Mutant Standard 2022.12

A lilac canvas with 5 minimalist, outlined vector emoji arranged horizontally (lesbian flag, trans flag, enby flag, pirate flag and a gray paw hand giving a thumbs up). Below that is the Mutant Standard logo (a stylised, round 'M') and the number 2022.12 in a bold, condensed sans-serif font. Under that in faded text is the website - mutant.tech.

Hey, its been 2 and a half years, but I think I’m back to working on this finally. Here’s a small update with some simple but important improvements.

Emoji set changes

  • lesbian_flag has been updated to a more recent design.
  • lipstick_lesbian_flag has been removed based on feedback.
  • All flag designs (pride flags and pirate flag) have been given a new look with slightly rounded corners.
  • transgender_flag, genderqueer_flag, genderfluid_flag, nonbinary_flag and agender_flag have either improved or more accurate colours.
  • Shortcode folder structure has been improved – the gsr folder has been renamed to gender_sexuality_relationships to make it much more obvious. The structure of folders within that folder have been streamlined too.
  • Text description fix – the colour modifiers E1, E2 and E3 descriptions were swapped with K1, K2 and K3 by accident. This has now been fixed.
  • Text description fix – the experimental colour modifiers FE1, FT1 and FK1 were also swapped by accident and have now been fixed.

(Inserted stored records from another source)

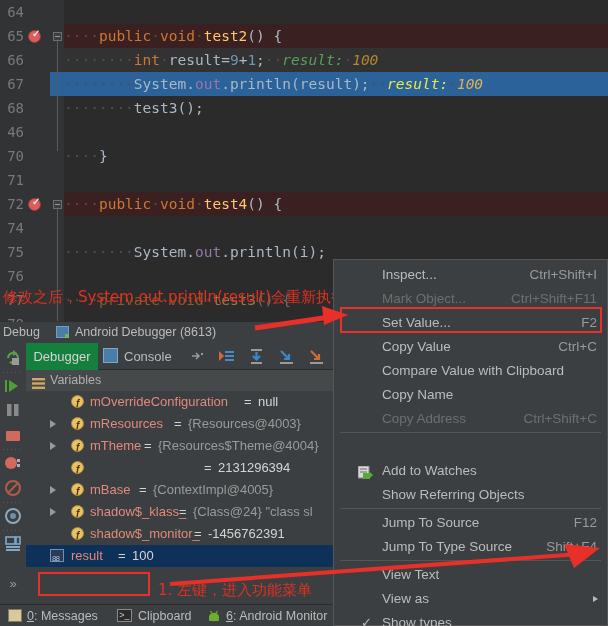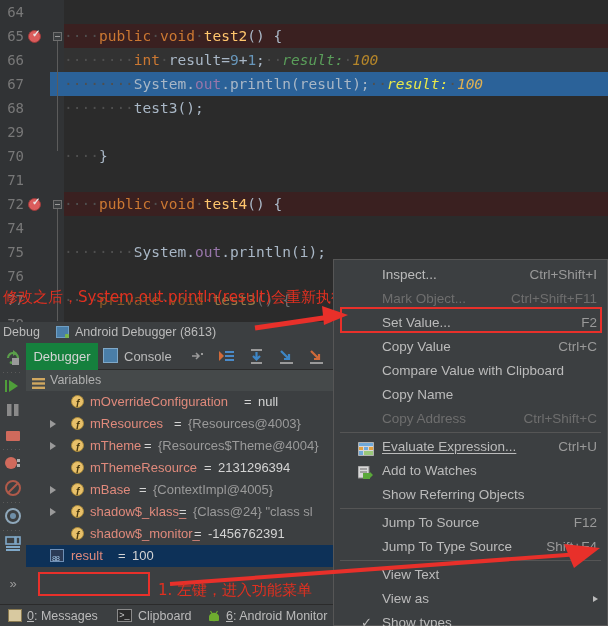--- a/index.html
+++ b/index.html
@@ -147,7 +147,7 @@
     <div class="lnum" style="top:48px;line-height:24px">66</div>
     <div class="lnum" style="top:72px;line-height:24px">67</div>
     <div class="lnum" style="top:96px;line-height:24px">68</div>
-    <div class="lnum" style="top:120px;line-height:24px">29</div>
+    <div class="lnum" style="top:120px;line-height:24px">46</div>
     <div class="lnum" style="top:144px;line-height:24px">70</div>
     <div class="lnum" style="top:168px;line-height:24px">71</div>
     <div class="lnum" style="top:192px;line-height:24px">72</div>

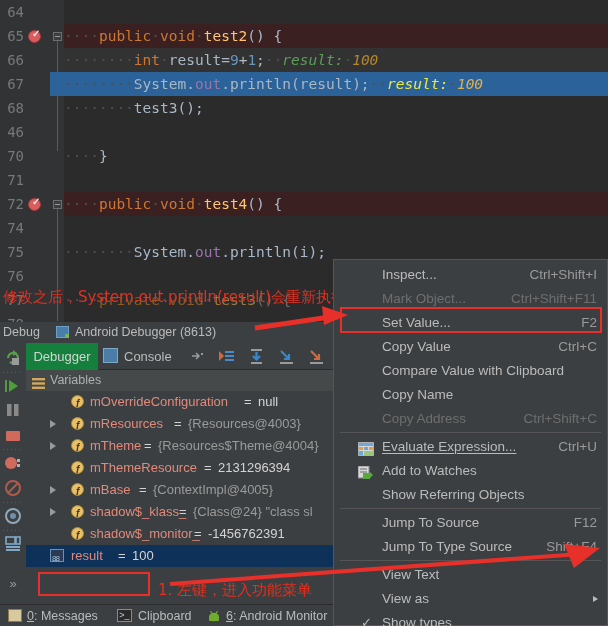--- a/index.html
+++ b/index.html
@@ -416,21 +416,6 @@
     </div>
     <div class="mi-sep" style="top:172px"></div>
 
-    <div class="mi" style="top:175px">
-      <span class="mi-ic" style="top:5px">
-        <svg width="16" height="14" viewBox="0 0 16 14">
-            <rect x="0" y="0" width="16" height="14" fill="#d8d8d8" stroke="#8a8a8a"></rect>
-            <rect x="1" y="1" width="14" height="3" fill="#6fa8d8"></rect>
-            <rect x="1" y="5" width="4" height="3" fill="#e0a040"></rect>
-            <rect x="6" y="5" width="4" height="3" fill="#6fa8d8"></rect>
-            <rect x="11" y="5" width="4" height="3" fill="#e0a040"></rect>
-            <rect x="1" y="9" width="4" height="4" fill="#6fa8d8"></rect>
-            <rect x="6" y="9" width="9" height="4" fill="#9ac87a"></rect>
-          </svg>
-      </span>
-      <span class="mi-label" style="text-decoration:underline;text-underline-offset:2px">Evaluate Expression...</span>
-      <span class="mi-accel">Ctrl+U</span>
-    </div>
     <div class="mi" style="top:199px">
       <span class="mi-ic" style="top:5px">
         <svg width="16" height="14" viewBox="0 0 16 14">

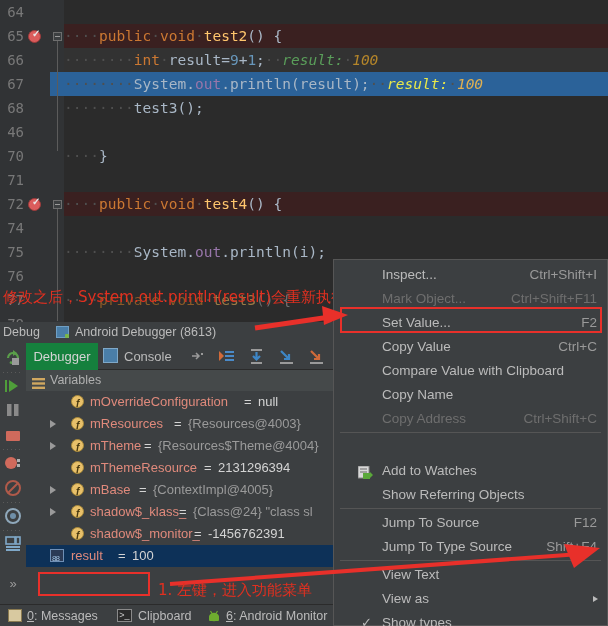--- a/index.html
+++ b/index.html
@@ -332,7 +332,6 @@
 
       <div class="varrow" style="top:66px">
         <span class="fic" style="left:45px;top:4px"></span>
-        <span class="vn" style="position:absolute;left:64px">mThemeResource</span>
         <span class="veq" style="position:absolute;left:178px">=</span>
         <span class="vnum" style="position:absolute;left:192px">2131296394</span>
       </div>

I’ve decided to no longer provide font packages for Mutant Standard releases. I will soon talk in more detail about it but in short – it never worked 100% and I don’t see working on fonts as an effective use of my time on the project going forward.

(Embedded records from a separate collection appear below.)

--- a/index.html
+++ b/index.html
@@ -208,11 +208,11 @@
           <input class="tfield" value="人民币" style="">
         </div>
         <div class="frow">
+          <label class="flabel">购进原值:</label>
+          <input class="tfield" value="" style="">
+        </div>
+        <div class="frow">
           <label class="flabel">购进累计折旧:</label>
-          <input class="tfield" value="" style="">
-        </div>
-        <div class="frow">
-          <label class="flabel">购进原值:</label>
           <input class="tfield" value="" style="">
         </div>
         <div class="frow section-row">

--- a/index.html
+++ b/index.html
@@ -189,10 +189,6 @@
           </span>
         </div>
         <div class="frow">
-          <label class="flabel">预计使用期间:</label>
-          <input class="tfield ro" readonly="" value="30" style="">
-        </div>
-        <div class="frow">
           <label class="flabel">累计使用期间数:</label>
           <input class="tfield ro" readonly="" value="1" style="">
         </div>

You can also still compile your own fonts with the tools provided on the Mutant Standard build Github repo. (The Github repo has not been updated yet, but it will be updated in the coming days.)

Specialised Mastodon packages will now be in zip format instead of .tar.gz. The reason for this is that I’m making reliable scripting for my packages to further automate my pipeline and the tar command is so unfriendly and after hours of attempts to get it to do what I want (and accidentally wiping my Linux VM), I’ve decided the best thing is to simply not use it.